* _Exercise requirements_
Carry over every entry exactly as written, though not the pictures it contains.

* _Material for the task_
++++++++++

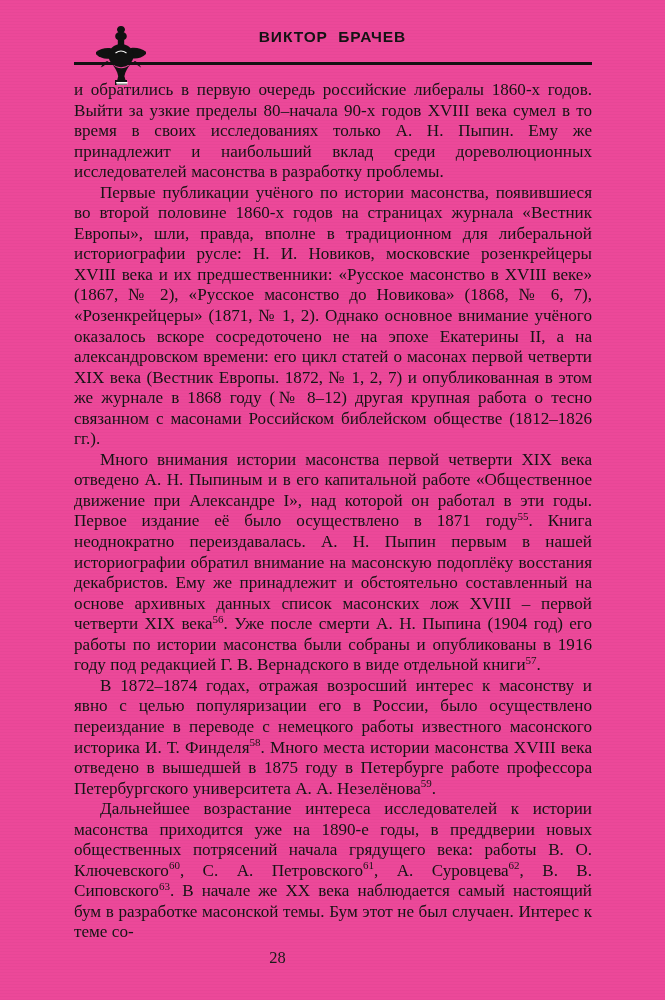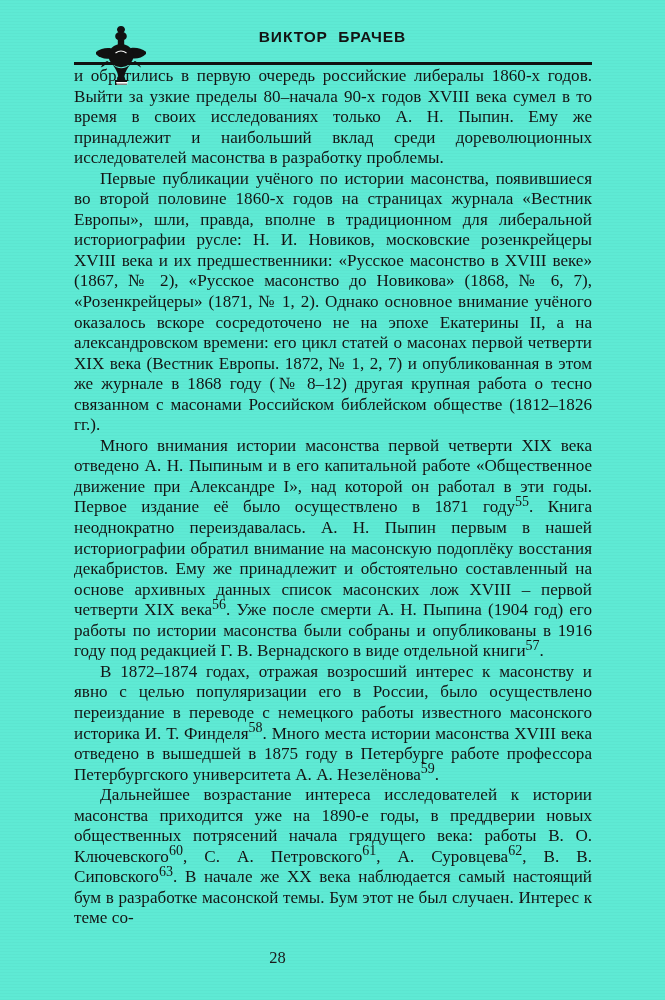--- a/index.html
+++ b/index.html
@@ -22,7 +22,7 @@
   .page {
     position: absolute;
     inset: 0;
-    background: #5eead4;
+    background: #ec4899;
   }
 
   

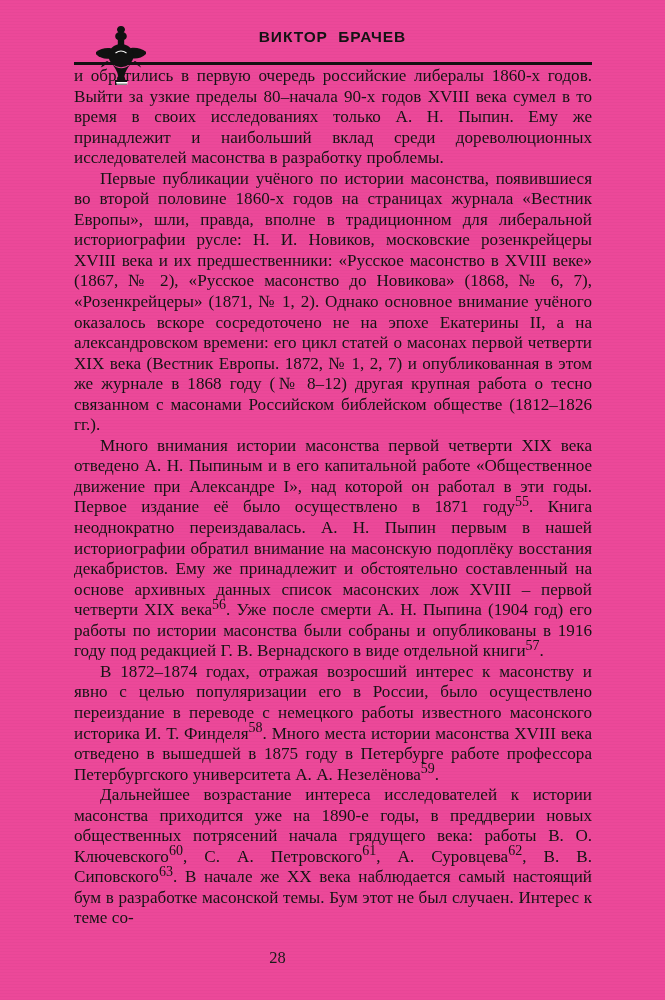--- a/index.html
+++ b/index.html
@@ -68,7 +68,7 @@
   .textblock {
     position: absolute;
     left: 74px;
-    top: 66px;
+    top: 80px;
     width: 518px;
   }
   .para {

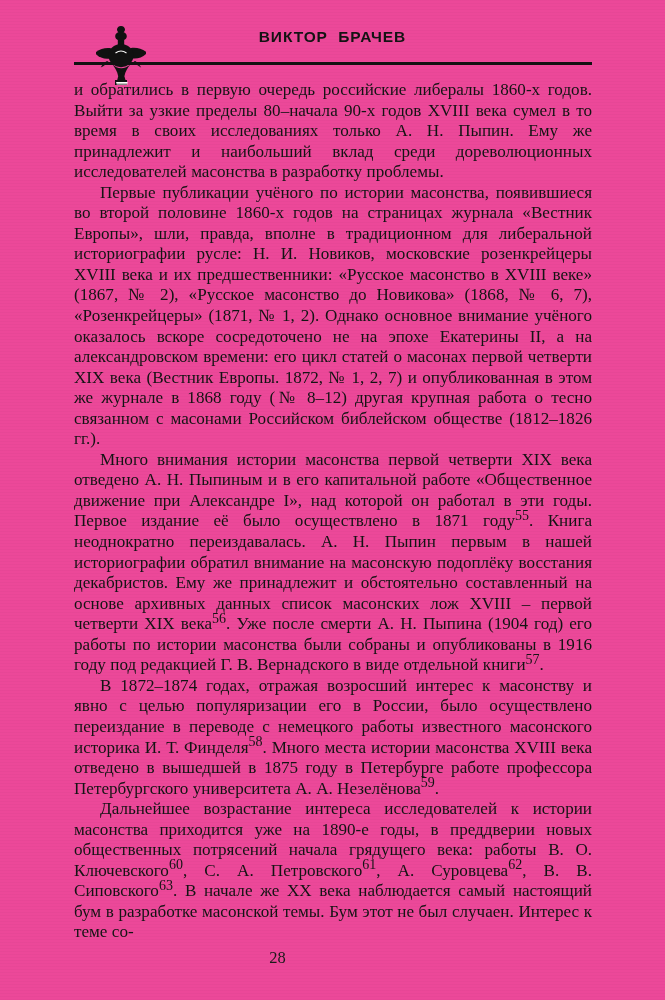--- a/index.html
+++ b/index.html
@@ -85,7 +85,7 @@
   .para + .para { margin-top: 0; }
 
   sup {
-    font-size: 14px;
+    font-size: 11px;
     vertical-align: super;
     line-height: 0;
     margin-top: 8px;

++++++++++

* _Answer area_
--- a/index.html
+++ b/index.html
@@ -22,7 +22,7 @@
   .page {
     position: absolute;
     inset: 0;
-    background: #5eead4;
+    background: #ec4899;
   }
 
   

--- a/index.html
+++ b/index.html
@@ -68,7 +68,7 @@
   .textblock {
     position: absolute;
     left: 74px;
-    top: 66px;
+    top: 80px;
     width: 518px;
   }
   .para {

--- a/index.html
+++ b/index.html
@@ -85,7 +85,7 @@
   .para + .para { margin-top: 0; }
 
   sup {
-    font-size: 14px;
+    font-size: 11px;
     vertical-align: super;
     line-height: 0;
     margin-top: 8px;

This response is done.